あたくしは、そこにあまりにも大仰な物が介在すると、反射的に心理的な抵抗が生まれてしまう。
だけど、その心理的な抵抗はこっち側の事情…だから、ひとまず脇に置いておいて、相手の気持ちを受け止めてあげて?  と先生は仰った。
 
「贈り物に対して、どうすればいい?って質問に対しては、あまり的確なアドバイスができないんだな。
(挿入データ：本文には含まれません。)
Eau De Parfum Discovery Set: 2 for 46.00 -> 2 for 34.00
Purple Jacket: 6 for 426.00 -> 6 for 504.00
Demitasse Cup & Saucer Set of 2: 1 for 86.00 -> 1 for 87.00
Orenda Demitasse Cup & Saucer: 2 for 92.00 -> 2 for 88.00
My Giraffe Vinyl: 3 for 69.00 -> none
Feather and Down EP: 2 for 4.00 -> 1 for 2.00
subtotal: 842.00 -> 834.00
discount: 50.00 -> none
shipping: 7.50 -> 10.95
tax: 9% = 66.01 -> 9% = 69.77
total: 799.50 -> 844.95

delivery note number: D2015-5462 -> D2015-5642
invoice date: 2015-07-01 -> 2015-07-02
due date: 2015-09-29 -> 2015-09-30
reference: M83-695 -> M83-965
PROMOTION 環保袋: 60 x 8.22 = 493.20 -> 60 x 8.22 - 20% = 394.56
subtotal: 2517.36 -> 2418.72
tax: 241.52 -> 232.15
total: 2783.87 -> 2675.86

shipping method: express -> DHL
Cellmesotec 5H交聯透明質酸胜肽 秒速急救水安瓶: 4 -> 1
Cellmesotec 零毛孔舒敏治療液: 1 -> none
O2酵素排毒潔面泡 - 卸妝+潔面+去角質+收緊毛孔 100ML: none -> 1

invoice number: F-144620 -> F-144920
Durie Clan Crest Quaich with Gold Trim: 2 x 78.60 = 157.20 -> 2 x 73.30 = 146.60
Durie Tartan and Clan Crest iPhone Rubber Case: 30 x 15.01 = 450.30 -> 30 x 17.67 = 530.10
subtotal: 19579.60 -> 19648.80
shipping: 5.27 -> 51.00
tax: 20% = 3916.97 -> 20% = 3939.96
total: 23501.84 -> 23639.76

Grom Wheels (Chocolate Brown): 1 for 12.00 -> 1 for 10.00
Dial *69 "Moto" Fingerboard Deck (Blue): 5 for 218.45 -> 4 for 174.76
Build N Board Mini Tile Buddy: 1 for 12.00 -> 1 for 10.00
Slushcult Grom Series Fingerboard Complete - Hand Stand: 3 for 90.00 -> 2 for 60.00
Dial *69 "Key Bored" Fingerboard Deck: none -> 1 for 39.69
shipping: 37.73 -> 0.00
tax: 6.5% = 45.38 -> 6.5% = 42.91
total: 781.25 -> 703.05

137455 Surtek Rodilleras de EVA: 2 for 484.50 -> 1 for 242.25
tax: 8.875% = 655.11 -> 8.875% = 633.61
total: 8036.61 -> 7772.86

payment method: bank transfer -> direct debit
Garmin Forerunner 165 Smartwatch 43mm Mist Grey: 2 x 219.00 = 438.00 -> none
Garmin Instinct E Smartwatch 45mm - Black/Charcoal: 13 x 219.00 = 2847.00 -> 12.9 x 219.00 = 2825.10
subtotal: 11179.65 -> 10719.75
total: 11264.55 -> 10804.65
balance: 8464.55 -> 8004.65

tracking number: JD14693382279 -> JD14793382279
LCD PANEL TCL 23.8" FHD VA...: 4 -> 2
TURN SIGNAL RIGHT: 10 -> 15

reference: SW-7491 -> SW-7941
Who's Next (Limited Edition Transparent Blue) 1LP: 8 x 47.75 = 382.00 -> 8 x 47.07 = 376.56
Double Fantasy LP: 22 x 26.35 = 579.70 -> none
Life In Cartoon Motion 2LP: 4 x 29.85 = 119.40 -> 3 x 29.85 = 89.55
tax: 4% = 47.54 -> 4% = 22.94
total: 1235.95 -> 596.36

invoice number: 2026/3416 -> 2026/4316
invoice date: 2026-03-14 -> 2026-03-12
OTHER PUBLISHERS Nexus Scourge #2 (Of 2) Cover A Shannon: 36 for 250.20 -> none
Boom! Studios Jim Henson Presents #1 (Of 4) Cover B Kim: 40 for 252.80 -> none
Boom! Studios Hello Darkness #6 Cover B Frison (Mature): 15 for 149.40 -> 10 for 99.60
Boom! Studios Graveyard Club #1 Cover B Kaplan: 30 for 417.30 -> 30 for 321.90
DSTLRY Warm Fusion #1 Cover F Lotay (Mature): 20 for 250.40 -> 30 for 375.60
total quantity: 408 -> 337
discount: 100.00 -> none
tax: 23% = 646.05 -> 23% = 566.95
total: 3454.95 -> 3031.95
 ぼくは、杓子行儀なことを言うのは苦手で、贈ることも貰うこともする人だから」
先生は、あたくしの小さなお土産を受け取ってくれた。
 
先生はそこに、あたくしのどんな気持ちが込められていると読み解くんだろう?
そうして、このあたくしの申し訳ない気持ち、見逃して、勘弁して、という気持ちは何なんだろう?
 
 
 
「来年になったら、カウンセリングは月一にしようか?」
4月になったら、あなた、いろいろ忙しくなるだろうから、と先生は付け加えた。
 
先生と段々と会えなくなるのは、それは覚悟していたことだけど、寂しいことだ。
誰かに席を譲らなきゃいけない時期が近づいていることを自覚しなきゃいけない。
 
来春からあたくしは資格の勉強を始めるのだ。
先生にこのことを相談した時、「出来るよ! やりなよ!」の言葉に背中を押されて頑張ることにしたんだ。
 
寂しいな。
お気に入りのタオルケットを卒業しなきゃいけない時のような、寂しさなんだな。
 
 
 
…嗚呼、先生に「Merry Xmas」伝えるの忘れてしまった。不覚…。